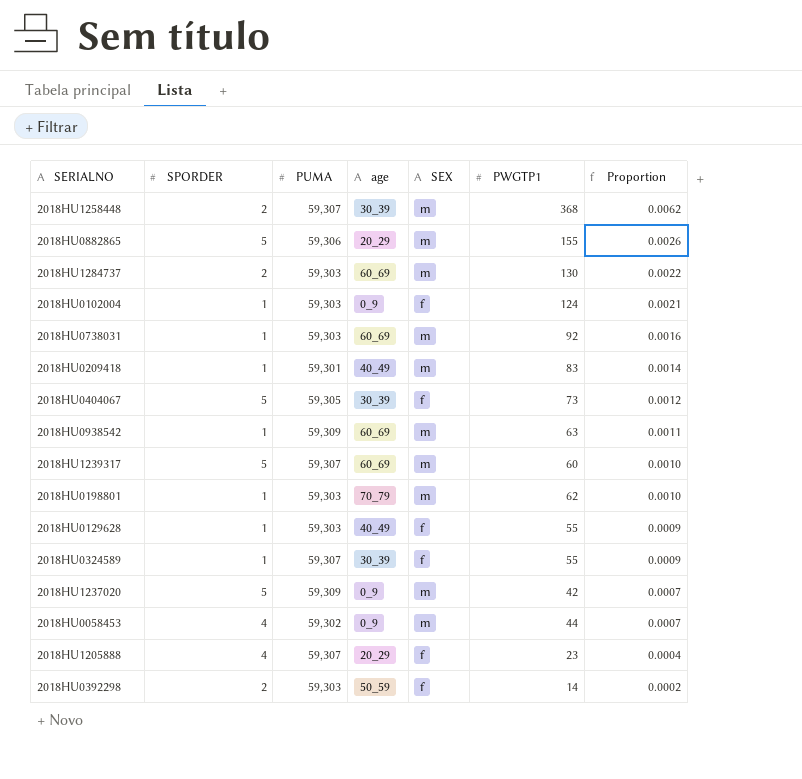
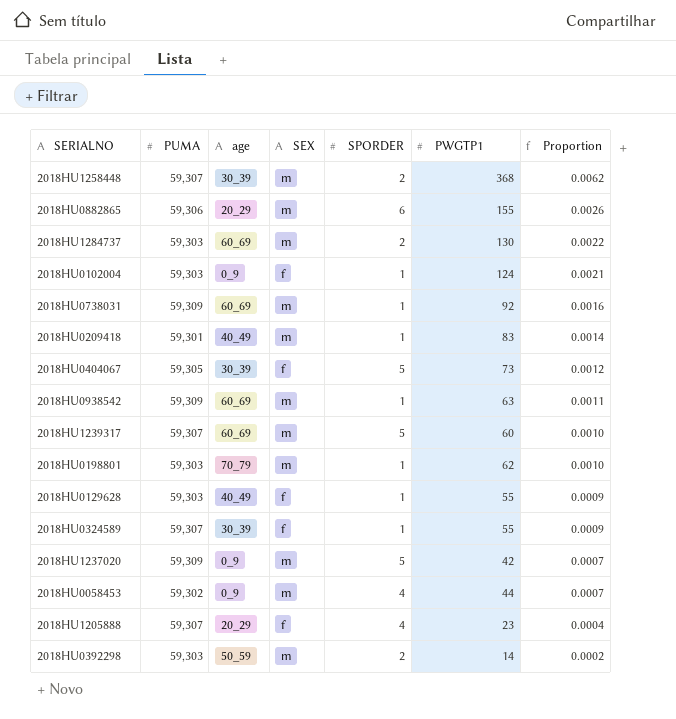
column SPORDER | position: 2 -> 5
2018HU0882865 | SPORDER: 5 -> 6
2018HU0738031 | PUMA: 59,303 -> 59,309
2018HU0392298 | SEX: f -> m

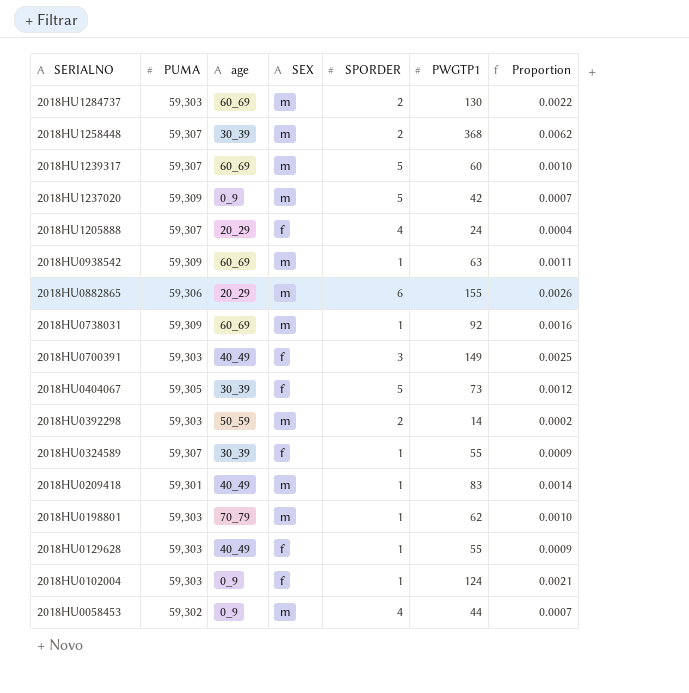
row order: Proportion descending -> SERIALNO descending
2018HU1205888 | PWGTP1: 23 -> 24
row 2018HU0700391: none -> 59,303 | 40_49 | f | 3 | 149 | 0.0025

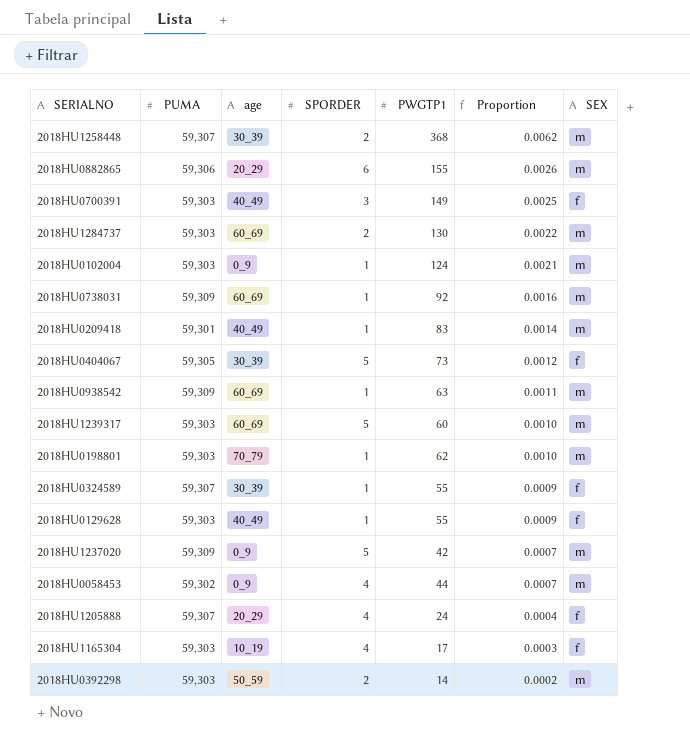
row order: SERIALNO descending -> Proportion descending
column SEX | position: 4 -> 7
2018HU0102004 | SEX: f -> m
2018HU1239317 | PUMA: 59,307 -> 59,303
row 2018HU1165304: none -> 59,303 | 10_19 | 4 | 17 | 0.0003 | f

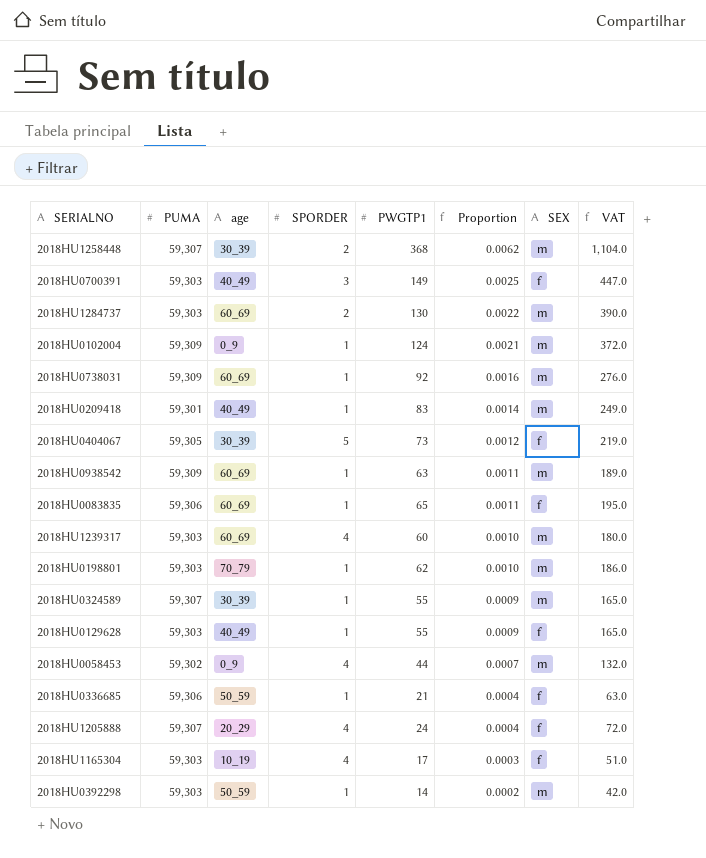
column VAT | formula: none -> [PWGTP1] * 3
row 2018HU0882865: 59,306 | 20_29 | 6 | 155 | 0.0026 | m -> none
row 2018HU1237020: 59,309 | 0_9 | 5 | 42 | 0.0007 | m -> none
2018HU0102004 | PUMA: 59,303 -> 59,309
row 2018HU0083835: none -> 59,306 | 60_69 | 1 | 65 | 0.0011 | f | 195.0
2018HU1239317 | SPORDER: 5 -> 4
2018HU0324589 | SEX: f -> m
row 2018HU0336685: none -> 59,306 | 50_59 | 1 | 21 | 0.0004 | f | 63.0
2018HU0392298 | SPORDER: 2 -> 1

━━━━━━━━━━━━━━━━

## EXERCISE BRIEF
Copy exactly, word for word, the line with "row 2018HU0336685: none" through the final line of the listing.

## SOLUTION
row 2018HU0336685: none -> 59,306 | 50_59 | 1 | 21 | 0.0004 | f | 63.0
2018HU0392298 | SPORDER: 2 -> 1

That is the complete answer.